+++ Dataset
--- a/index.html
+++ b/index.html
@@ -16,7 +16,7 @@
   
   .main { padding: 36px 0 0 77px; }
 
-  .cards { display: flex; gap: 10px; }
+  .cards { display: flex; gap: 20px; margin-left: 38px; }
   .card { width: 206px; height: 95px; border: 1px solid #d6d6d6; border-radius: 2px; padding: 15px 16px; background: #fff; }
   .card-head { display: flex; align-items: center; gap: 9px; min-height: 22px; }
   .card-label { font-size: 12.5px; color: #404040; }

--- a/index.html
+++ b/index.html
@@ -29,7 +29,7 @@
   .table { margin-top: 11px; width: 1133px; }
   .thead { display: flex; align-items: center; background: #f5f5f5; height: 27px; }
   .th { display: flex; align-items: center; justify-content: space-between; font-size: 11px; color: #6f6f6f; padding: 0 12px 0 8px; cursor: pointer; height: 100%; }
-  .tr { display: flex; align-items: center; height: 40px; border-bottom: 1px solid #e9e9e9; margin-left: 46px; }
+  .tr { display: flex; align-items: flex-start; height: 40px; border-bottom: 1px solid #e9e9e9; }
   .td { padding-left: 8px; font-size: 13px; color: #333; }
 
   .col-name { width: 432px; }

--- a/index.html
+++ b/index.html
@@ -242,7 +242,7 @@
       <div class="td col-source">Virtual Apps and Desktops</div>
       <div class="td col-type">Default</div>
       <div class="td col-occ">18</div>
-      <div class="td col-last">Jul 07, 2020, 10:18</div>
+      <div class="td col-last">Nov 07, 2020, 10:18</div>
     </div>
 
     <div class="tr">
++++++
All of the data is to be written out again, word for word.

--- a/index.html
+++ b/index.html
@@ -16,7 +16,7 @@
   
   .main { padding: 36px 0 0 77px; }
 
-  .cards { display: flex; gap: 10px; }
+  .cards { display: flex; gap: 20px; margin-left: 38px; }
   .card { width: 206px; height: 95px; border: 1px solid #d6d6d6; border-radius: 2px; padding: 15px 16px; background: #fff; }
   .card-head { display: flex; align-items: center; gap: 9px; min-height: 22px; }
   .card-label { font-size: 12.5px; color: #404040; }

--- a/index.html
+++ b/index.html
@@ -29,7 +29,7 @@
   .table { margin-top: 11px; width: 1133px; }
   .thead { display: flex; align-items: center; background: #f5f5f5; height: 27px; }
   .th { display: flex; align-items: center; justify-content: space-between; font-size: 11px; color: #6f6f6f; padding: 0 12px 0 8px; cursor: pointer; height: 100%; }
-  .tr { display: flex; align-items: center; height: 40px; border-bottom: 1px solid #e9e9e9; margin-left: 46px; }
+  .tr { display: flex; align-items: flex-start; height: 40px; border-bottom: 1px solid #e9e9e9; }
   .td { padding-left: 8px; font-size: 13px; color: #333; }
 
   .col-name { width: 432px; }

--- a/index.html
+++ b/index.html
@@ -242,7 +242,7 @@
       <div class="td col-source">Virtual Apps and Desktops</div>
       <div class="td col-type">Default</div>
       <div class="td col-occ">18</div>
-      <div class="td col-last">Jul 07, 2020, 10:18</div>
+      <div class="td col-last">Nov 07, 2020, 10:18</div>
     </div>
 
     <div class="tr">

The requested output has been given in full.